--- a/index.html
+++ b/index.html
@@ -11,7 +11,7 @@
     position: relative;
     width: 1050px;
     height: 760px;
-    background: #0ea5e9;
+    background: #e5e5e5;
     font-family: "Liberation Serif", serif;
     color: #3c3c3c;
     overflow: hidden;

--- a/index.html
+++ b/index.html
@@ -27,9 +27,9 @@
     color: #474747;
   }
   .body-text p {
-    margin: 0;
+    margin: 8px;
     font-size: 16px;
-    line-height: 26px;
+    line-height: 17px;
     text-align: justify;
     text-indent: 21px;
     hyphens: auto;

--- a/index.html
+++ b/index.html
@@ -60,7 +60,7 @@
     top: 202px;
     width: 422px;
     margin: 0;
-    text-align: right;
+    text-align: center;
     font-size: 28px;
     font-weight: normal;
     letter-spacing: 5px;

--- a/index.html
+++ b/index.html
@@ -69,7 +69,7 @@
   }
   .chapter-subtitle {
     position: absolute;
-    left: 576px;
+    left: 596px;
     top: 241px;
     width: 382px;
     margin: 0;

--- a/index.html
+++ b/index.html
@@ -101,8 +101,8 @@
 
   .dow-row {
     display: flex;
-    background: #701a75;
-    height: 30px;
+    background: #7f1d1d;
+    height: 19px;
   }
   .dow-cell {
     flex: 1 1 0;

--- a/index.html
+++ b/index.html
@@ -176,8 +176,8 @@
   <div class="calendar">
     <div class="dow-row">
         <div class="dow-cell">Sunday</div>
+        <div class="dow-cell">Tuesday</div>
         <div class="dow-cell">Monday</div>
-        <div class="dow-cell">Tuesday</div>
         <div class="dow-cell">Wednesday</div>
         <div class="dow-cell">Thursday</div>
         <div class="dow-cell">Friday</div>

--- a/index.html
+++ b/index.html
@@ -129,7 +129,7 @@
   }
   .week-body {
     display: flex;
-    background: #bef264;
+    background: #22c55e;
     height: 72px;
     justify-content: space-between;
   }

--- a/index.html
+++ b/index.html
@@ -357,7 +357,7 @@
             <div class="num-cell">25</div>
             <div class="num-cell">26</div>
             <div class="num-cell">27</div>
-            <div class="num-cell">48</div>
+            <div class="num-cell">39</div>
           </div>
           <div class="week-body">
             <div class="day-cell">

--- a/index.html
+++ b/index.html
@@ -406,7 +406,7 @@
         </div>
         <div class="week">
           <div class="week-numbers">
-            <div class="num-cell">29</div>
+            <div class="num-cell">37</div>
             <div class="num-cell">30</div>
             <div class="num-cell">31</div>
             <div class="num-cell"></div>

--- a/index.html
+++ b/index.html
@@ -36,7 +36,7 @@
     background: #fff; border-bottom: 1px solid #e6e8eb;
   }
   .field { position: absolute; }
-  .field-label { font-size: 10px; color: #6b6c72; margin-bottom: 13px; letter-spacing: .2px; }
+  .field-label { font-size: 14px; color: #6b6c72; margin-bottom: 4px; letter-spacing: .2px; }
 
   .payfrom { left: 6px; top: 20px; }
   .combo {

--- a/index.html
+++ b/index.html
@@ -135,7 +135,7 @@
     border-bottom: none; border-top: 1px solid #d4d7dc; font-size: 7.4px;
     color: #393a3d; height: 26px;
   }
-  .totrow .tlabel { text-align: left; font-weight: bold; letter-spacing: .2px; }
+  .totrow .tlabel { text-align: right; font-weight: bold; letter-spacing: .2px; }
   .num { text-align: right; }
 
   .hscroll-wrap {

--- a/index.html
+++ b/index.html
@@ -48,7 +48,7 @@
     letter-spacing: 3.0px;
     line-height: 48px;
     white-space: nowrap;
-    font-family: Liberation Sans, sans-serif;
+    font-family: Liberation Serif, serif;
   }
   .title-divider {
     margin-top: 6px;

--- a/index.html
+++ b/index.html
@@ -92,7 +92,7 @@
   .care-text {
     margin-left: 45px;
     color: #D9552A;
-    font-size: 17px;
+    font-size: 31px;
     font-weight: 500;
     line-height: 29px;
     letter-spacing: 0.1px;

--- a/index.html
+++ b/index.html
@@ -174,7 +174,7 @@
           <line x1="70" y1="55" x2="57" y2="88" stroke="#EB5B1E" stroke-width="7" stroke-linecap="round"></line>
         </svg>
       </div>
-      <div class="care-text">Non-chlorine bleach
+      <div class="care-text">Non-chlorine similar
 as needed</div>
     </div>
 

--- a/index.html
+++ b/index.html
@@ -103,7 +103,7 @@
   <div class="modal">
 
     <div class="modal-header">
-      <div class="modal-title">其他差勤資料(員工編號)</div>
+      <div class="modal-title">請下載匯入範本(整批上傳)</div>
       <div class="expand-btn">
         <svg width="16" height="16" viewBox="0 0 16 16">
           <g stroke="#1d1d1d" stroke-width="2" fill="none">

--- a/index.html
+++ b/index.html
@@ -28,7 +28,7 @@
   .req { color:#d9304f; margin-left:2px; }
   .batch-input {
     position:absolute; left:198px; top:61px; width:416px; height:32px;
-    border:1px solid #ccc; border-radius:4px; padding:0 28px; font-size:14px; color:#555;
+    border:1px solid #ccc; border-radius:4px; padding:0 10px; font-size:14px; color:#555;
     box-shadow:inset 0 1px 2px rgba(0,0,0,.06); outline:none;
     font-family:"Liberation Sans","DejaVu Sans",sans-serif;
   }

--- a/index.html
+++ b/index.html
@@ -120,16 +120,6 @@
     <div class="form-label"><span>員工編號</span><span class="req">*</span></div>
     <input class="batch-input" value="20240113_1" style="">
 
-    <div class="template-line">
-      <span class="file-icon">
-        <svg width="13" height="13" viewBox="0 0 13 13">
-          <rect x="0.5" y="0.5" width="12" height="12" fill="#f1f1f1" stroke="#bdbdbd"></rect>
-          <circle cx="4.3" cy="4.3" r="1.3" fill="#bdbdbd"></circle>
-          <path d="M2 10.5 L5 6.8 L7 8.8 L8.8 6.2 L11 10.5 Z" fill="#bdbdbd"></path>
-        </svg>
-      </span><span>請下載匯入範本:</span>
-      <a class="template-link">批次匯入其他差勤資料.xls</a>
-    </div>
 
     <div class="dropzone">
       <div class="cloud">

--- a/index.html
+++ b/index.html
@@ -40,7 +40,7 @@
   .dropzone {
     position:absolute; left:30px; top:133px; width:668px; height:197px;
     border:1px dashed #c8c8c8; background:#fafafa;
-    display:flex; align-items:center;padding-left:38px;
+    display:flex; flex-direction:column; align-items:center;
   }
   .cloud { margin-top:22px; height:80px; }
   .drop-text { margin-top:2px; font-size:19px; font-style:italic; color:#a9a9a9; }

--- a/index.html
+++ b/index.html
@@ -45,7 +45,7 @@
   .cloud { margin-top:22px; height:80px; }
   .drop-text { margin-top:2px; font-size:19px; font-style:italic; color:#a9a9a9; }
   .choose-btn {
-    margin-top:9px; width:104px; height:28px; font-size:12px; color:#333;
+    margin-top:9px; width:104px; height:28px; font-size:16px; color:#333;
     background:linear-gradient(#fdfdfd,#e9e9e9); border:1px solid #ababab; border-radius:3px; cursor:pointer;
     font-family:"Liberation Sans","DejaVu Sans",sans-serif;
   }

★ ★ ★ ★ ★

* **Exercise requirements**:
Extract every line from the records above that contains the word "align".

* **Written solution**:
     text-align: justify;
-    text-align: right;
+    text-align: center;
-  .totrow .tlabel { text-align: left; font-weight: bold; letter-spacing: .2px; }
+  .totrow .tlabel { text-align: right; font-weight: bold; letter-spacing: .2px; }
   .num { text-align: right; }
-    display:flex; align-items:center;padding-left:38px;
+    display:flex; flex-direction:column; align-items:center;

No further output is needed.